Demam berdarah dengue (DBD) adalah penyakit akut yang secara klinis dapat menyebabkan kematian, menurut Dinas Kesehatan Kabupaten Jember karena belum adanya sistem prediksi untuk estimasi kasus DBD maka dari tahun ke tahun kasus DBD akan semakin tinggi. Dalam pengambilan data original DBD di daerah Jember yang berguna sebagai data historis untuk dilakukan prediksi, peneliti menggunakan teknik pengambilan data parsial, hal ini menyebabkan terjadinya data missing.

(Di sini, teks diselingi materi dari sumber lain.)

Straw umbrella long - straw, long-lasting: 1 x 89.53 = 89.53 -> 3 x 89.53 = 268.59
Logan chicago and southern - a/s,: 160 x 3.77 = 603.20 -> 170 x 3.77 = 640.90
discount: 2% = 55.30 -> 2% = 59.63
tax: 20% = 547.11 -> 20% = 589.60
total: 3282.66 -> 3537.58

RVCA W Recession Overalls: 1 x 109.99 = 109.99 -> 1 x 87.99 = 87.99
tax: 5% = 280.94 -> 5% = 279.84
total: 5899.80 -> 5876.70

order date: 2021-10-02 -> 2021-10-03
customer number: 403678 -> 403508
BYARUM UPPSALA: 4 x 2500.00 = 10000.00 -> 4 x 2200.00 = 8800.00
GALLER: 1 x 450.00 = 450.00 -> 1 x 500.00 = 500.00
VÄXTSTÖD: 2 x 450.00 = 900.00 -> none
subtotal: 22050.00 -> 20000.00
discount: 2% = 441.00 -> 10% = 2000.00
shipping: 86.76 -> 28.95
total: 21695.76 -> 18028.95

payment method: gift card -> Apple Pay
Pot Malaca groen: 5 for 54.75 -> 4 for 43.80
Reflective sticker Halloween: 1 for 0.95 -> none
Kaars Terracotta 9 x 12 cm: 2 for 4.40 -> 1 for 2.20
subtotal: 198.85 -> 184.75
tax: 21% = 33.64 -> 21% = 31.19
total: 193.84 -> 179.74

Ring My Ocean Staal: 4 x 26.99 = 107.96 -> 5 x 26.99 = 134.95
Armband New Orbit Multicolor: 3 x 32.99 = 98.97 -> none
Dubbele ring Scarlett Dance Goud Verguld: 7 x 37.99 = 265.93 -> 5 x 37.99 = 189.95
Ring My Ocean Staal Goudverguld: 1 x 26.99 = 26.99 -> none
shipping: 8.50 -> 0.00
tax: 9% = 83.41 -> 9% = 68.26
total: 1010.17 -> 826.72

Untuk membuat data sekunder ini bisa dilakukan menuju proses prediksi perlu dilakukan missing imputation dengan menggunakan metode montecarlo dengan empat cara pengacakan yang berbeda, kemudian dilakukan uji normal data dengan chi square setelah itu dilanjutkan ke tahap regresi linier, eksponensial, kuadratik, linier montecarlo dan polynomial dinamis. Untuk mengukur kesalahan peramalan menggunakan MSE (Mean Square Error). Hasil MSE terkecil dari kelima regresi merupakan model regresi terbaik untuk memprediksi dan hasil prediksi mencapai tingkat error 1%.